Thoreau did not want his money paying for that. But the town thought he was setting a bad example for the other taxpayers. For his refusal, Thoreau once spent a night in jail. Thoreau argued in “Civil Disobedience” that “it is for no particular item in the tax-bill that I refuse to pay it. I simply wish to refuse allegiance to the state, to withdraw and stand aloof from it effectually. I do not care to trace the course of my dollar. If I could till it buys a man, or a musket to shoot one with, the dollar, is innocent,-but I am concerned to trace the effects of my allegiance” (Thomas 239). Another point that Thoreau argues in “Civil Disobedience” is that there are good laws and bad laws. Unjust laws exist. Shall we be content to obey them, endeavor to amend them and obey them until we have succeeded, or shall we transgress them at once?” (Thomas 231).

“The authority of government, even such as I am willing to submit to – for I will cheerfully obey those who know and can do better than I, and in many things even those who neither know nor can do so well is still an impure one: to be strictly just, it must have the sanction and consent of the governed. It can have no pure right over my person and property but what I concede to it. The progress from an absolute to a limited monarchy, from a limited monarchy to a democracy, is a progress toward a true respect for the individual. Even the Chinese philosopher was wise enough to regard the individual as the basis of the empire. Is a democracy, such as we know it, the last improvement possible in government? Is it not possible to take a step further towards recognizing and organizing the rights of man? There will never be a really free and enlightened state until the state comes to recognize the individual as a higher independent power, from which all its own power and authority are derived, and treats him accordingly. I please myself with imagining a state at least which can afford to be just to all men, and to treat the individual with respect as a neighbor; which even would not think it inconsistent with its own repose if a few were to live aloof from it, not meddling with it, nor embraced by it, who fulfilled all the duties of neighbors and fellow-men. A state which bore this kind of fruit , and suffered it to drop off as it ripened, would prepare the way for a still more perfect and glorious state, which also I have imagined, but not yet elsewhere seen” (Derleth 65-66).

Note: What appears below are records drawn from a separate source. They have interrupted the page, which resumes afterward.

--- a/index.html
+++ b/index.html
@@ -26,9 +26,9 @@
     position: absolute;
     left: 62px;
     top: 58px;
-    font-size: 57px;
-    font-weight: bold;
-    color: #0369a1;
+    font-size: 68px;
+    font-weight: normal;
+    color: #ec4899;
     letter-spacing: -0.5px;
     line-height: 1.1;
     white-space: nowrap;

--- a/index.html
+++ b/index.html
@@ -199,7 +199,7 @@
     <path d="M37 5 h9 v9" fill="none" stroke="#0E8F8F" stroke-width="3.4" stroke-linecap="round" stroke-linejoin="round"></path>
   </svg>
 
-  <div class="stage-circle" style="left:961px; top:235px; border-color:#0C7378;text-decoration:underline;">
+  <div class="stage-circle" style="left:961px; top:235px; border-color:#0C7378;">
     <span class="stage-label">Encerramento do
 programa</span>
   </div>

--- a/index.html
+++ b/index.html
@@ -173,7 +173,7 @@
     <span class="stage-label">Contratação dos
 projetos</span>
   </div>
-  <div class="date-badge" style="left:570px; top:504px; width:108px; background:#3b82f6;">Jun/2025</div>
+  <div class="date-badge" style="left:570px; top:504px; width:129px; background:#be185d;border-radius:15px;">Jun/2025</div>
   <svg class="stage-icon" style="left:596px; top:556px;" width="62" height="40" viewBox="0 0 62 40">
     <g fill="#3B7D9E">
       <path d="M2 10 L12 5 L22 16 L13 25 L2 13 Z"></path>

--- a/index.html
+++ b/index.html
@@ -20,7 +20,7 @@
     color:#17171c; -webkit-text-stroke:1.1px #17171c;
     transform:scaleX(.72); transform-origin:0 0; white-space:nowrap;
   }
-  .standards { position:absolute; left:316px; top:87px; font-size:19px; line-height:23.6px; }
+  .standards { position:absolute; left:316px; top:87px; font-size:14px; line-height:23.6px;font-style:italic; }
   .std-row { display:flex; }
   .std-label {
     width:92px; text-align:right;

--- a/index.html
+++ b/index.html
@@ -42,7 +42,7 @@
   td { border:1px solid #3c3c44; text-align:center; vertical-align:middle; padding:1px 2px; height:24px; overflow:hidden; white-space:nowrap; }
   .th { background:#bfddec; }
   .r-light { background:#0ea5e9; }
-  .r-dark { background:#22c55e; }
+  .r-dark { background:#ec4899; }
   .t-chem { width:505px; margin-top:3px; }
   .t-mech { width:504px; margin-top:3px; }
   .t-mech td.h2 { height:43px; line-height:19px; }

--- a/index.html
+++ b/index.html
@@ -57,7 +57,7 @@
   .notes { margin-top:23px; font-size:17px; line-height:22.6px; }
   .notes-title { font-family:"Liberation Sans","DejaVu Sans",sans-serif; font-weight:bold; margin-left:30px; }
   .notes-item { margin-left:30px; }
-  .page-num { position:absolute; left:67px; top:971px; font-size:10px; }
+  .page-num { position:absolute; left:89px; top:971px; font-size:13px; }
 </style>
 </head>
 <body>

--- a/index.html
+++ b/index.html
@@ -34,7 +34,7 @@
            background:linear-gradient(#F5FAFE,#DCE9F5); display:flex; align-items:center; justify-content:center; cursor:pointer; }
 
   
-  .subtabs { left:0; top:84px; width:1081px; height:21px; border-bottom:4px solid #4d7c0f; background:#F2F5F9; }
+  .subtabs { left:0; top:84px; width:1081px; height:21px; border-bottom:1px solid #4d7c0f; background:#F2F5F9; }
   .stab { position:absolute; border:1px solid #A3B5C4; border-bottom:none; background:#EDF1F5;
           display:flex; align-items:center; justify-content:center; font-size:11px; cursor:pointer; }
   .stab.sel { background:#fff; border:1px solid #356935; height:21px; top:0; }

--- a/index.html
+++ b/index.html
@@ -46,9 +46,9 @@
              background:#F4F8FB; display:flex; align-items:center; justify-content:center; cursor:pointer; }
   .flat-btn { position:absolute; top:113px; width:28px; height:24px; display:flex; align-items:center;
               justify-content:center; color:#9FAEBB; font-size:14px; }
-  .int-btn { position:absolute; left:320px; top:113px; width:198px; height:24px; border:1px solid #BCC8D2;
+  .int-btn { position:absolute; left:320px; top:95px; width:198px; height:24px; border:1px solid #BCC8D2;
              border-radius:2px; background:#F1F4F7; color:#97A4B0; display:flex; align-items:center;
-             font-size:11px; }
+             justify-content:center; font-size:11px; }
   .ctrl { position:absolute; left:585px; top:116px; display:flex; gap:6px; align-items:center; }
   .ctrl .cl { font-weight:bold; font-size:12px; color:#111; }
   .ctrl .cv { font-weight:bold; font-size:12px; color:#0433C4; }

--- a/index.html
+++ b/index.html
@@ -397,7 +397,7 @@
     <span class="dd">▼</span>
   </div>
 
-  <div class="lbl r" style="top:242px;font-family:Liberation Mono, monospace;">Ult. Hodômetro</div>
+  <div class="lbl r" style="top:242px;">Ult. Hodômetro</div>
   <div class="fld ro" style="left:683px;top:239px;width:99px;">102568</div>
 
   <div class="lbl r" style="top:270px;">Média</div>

But, he said, he believed there are times when you can disobey the government and obey the “higher laws” of your own conscience. You just have to be willing to pay the price, as he did in going to jail. He asked, “Is it not possible that an individual can be right and a government wrong?” As he grew older he found himself critical of the government of his country, too.

Many people in Concord and elsewhere found such ideas pretty hard to understand. They thought these transcendentalists must have been walking around with their heads in the clouds. A flower is a flower, they said. A rock is a rock. Period. But many other people liked the thought that all people and things in this world are part of one good, wise, gentle spirit. Thoreau himself lived by these ideals. But being Henry Thoreau, he never formally joined the groups that many of these thinkers formed. He just lived his ideals his own way. In September 1847, after 2 years and two months at Walden Pond, he decided to leave.

A serious student, Thoreau read constantly and copied passages that he liked into a notebook. Thoreau told his fellow students to be “true to their own natures” and to lead “independent lives.” He spoke against the “love and wealth” (Reef 24). The transcendentalists liked to keep journals in which they wrote down their ideas. Thinking about what they wrote helped them listen to their inner voice. Keeping a journal was a way of discovering their true selves, a way of finding out who they really were and what they really wanted to be.

Thoreau had an unusual way of estimating the worth of something. He did not count what it cost in dollars and cents. Instead, he counted what it cost in terms of “the amount of what I call life that must be exchanged for it.”

Thoreau was a writer, not just a man who lived in the woods or didn’t pay taxes or went to jail. He wrote bluntly and from his heart projecting his emphasis on nature, individuality, freedom, and following conscience.